*** Opening PROVIDED ENTRIES ***

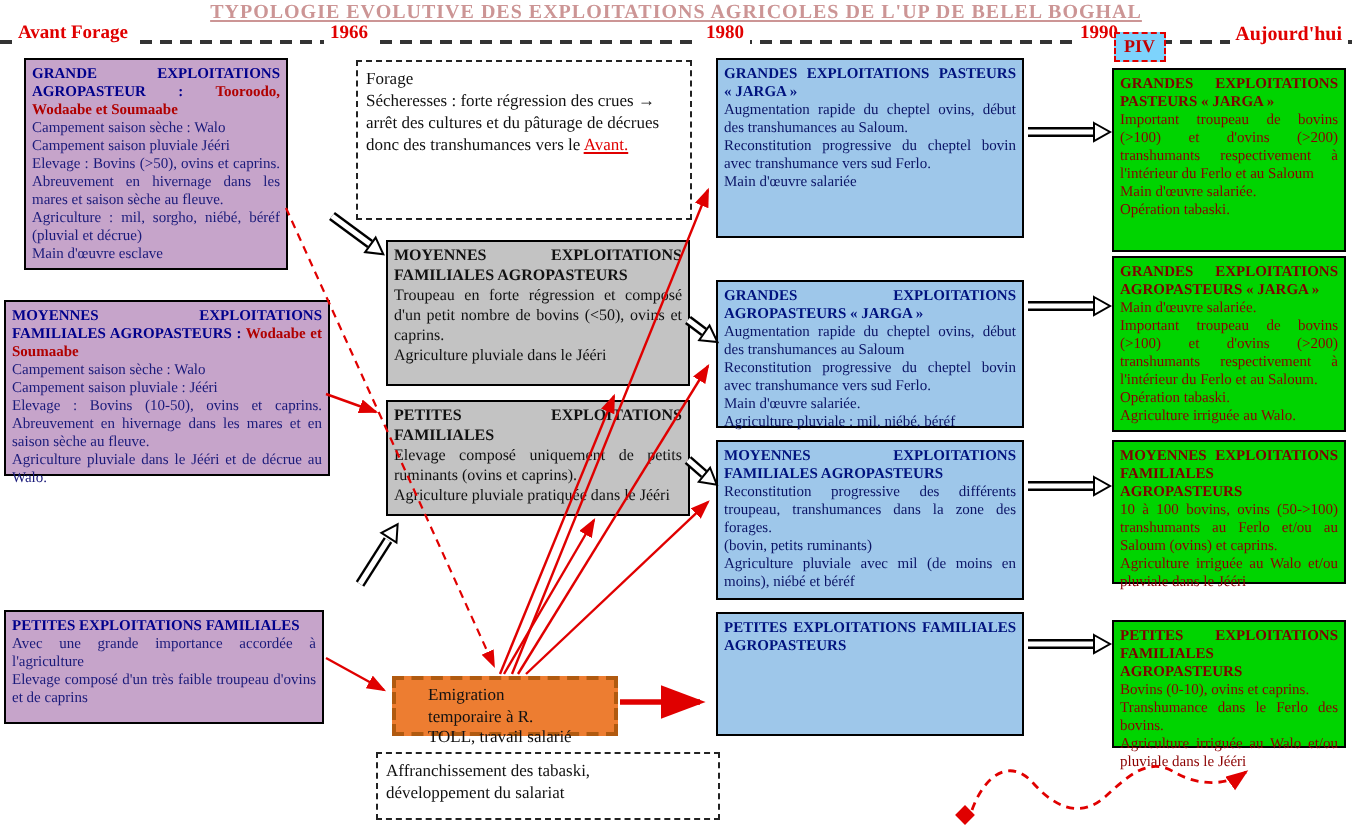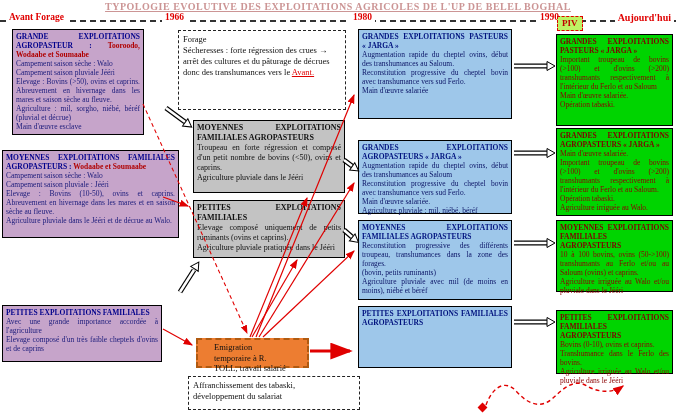"PIV" .pivbox { background: #bef264 -> #7dd3fc }
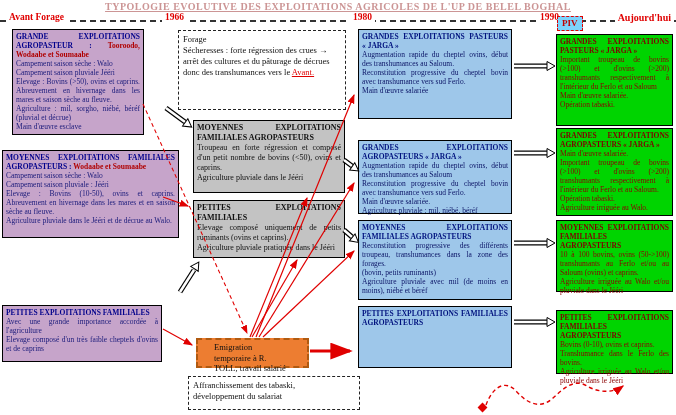"MOYENNES EXPLOITATIONS FAMILIALES AGROPASTEURS :" #purple2 { width: 177px -> 163px }
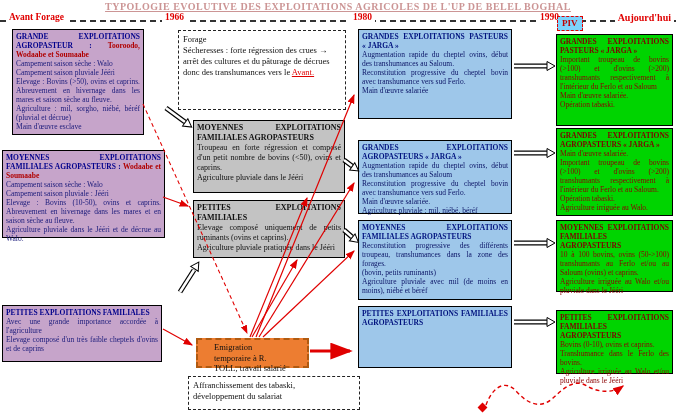"Avec une grande importance accordée" div.b { text: cheptels -> troupeau }
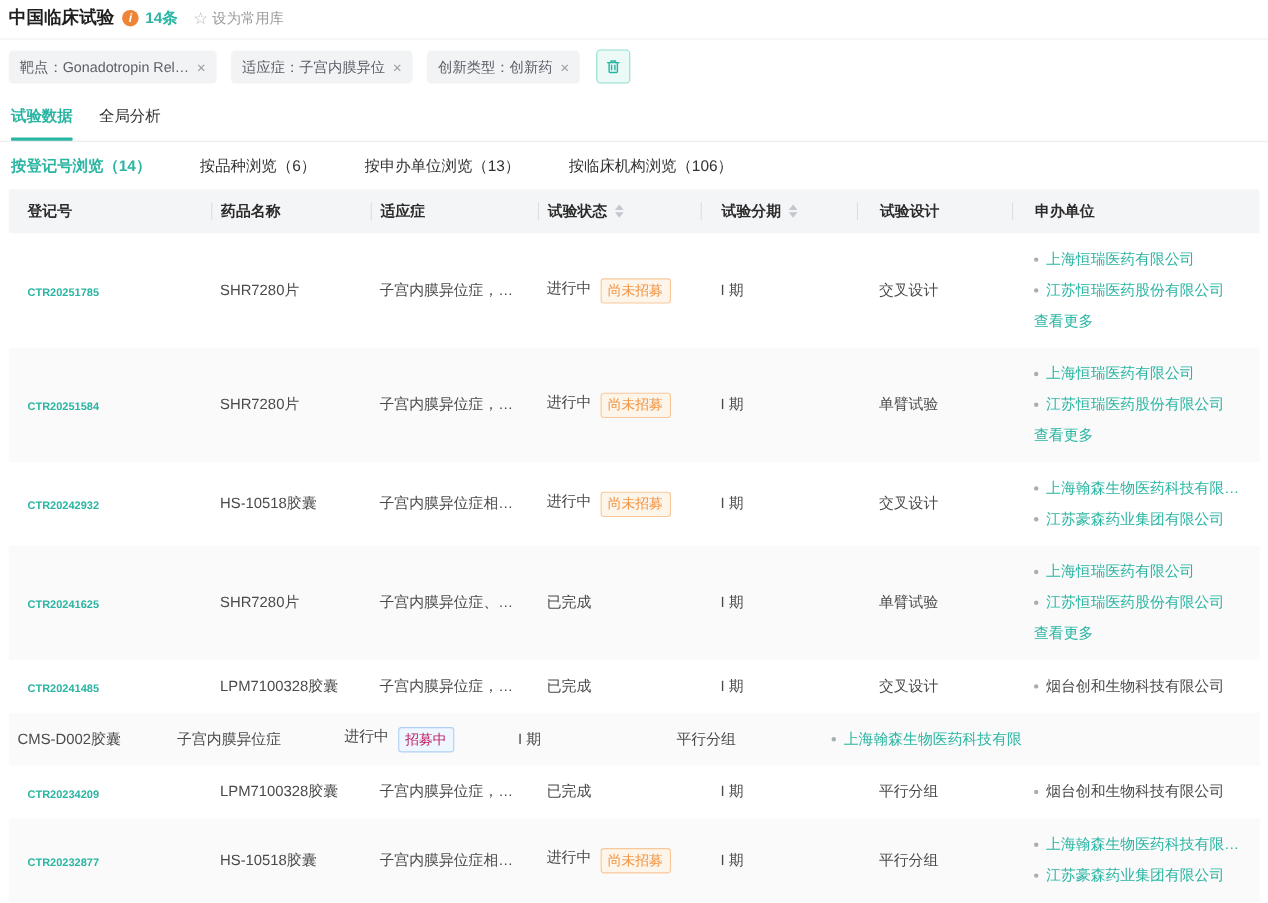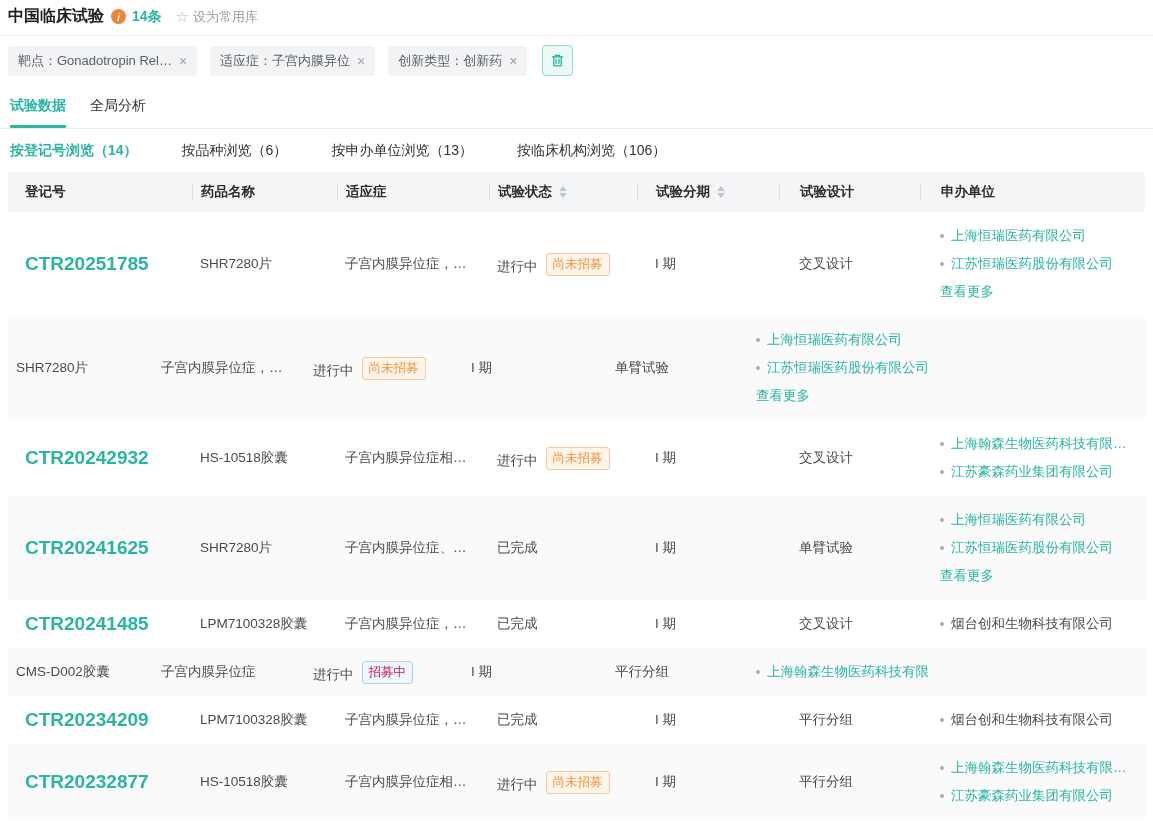"CTR20251785" .row-id { font-size: 19px -> 10px }
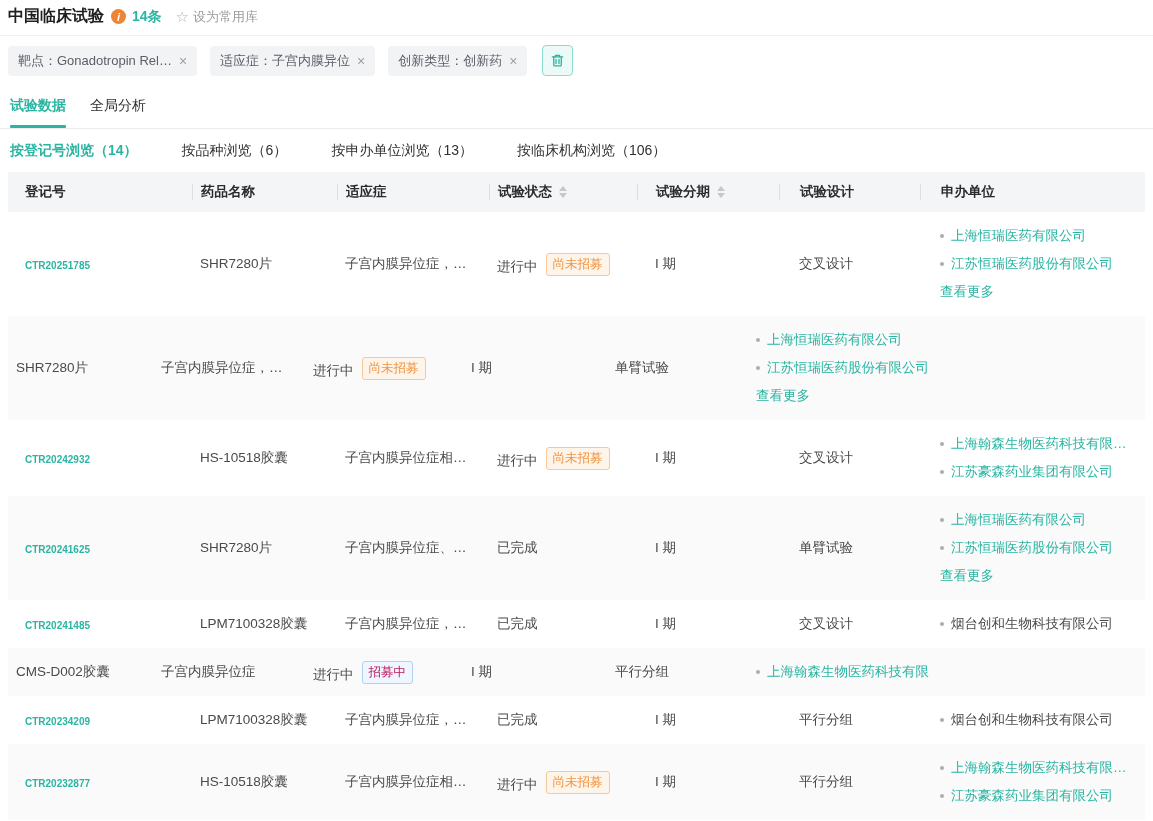"进行中" .status-wrap { align-items: flex-end -> flex-start }
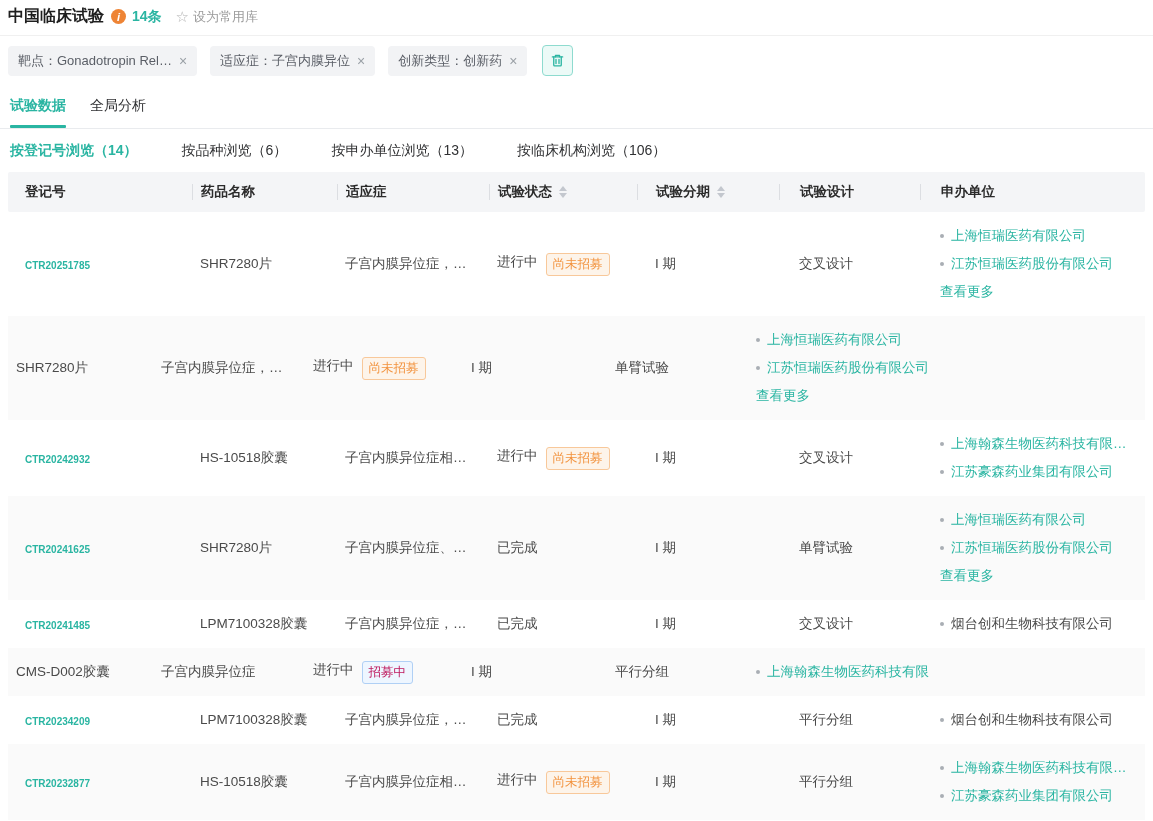"CTR20251584" div.td { html: none -> <div><a>CTR20251584</a></div> }
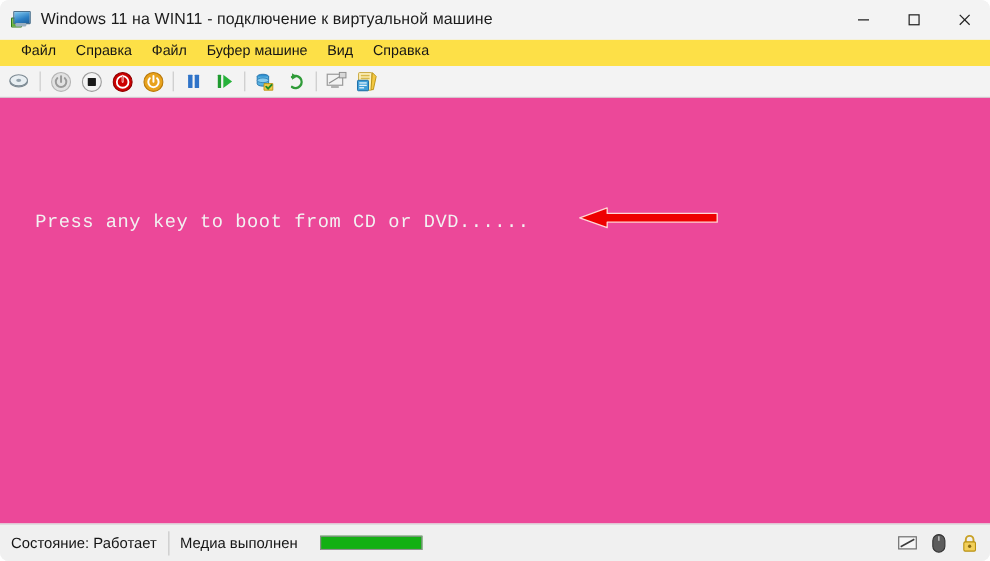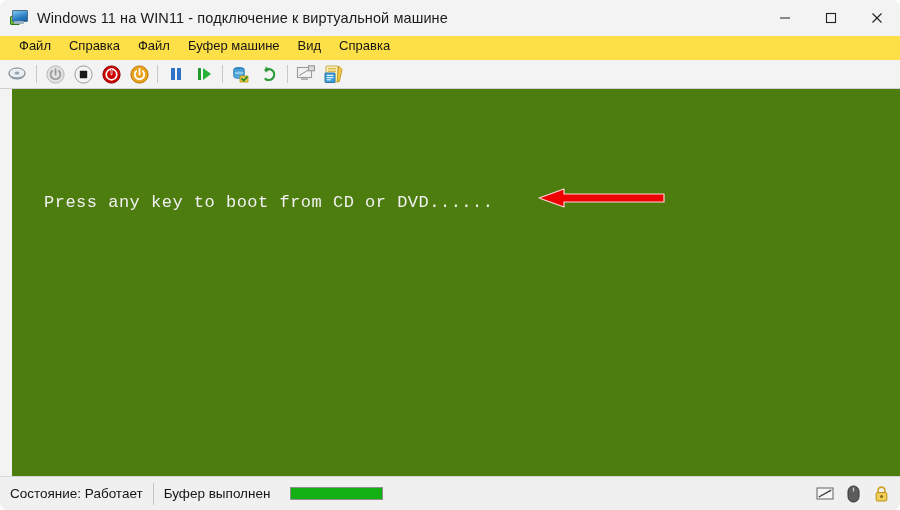"Press any key to boot" .console { background: #4d7c0f -> #ec4899; margin-left: 12px -> none }
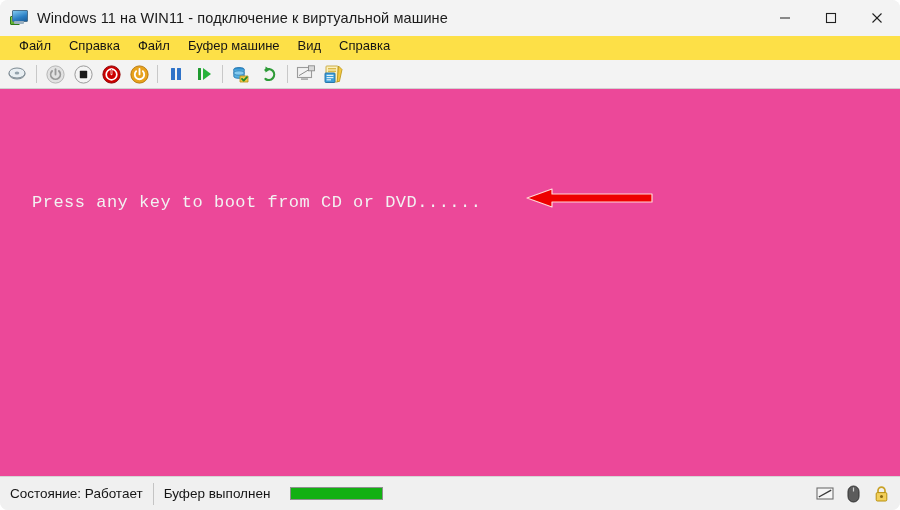"Буфер выполнен" div.sb-cell { text: Буфер -> Медиа }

*** Closing PROVIDED ENTRIES ***

ASSIGNMENT:
With pictures excluded, the lines running from the one containing "font-size: 19px ->" through the last line of the records above are to be restated exactly and in full.

SOLUTION FOR THIS TASK:
"CTR20251785" .row-id { font-size: 19px -> 10px }
"进行中" .status-wrap { align-items: flex-end -> flex-start }
"CTR20251584" div.td { html: none -> <div><a>CTR20251584</a></div> }
"Press any key to boot" .console { background: #4d7c0f -> #ec4899; margin-left: 12px -> none }
"Буфер выполнен" div.sb-cell { text: Буфер -> Медиа }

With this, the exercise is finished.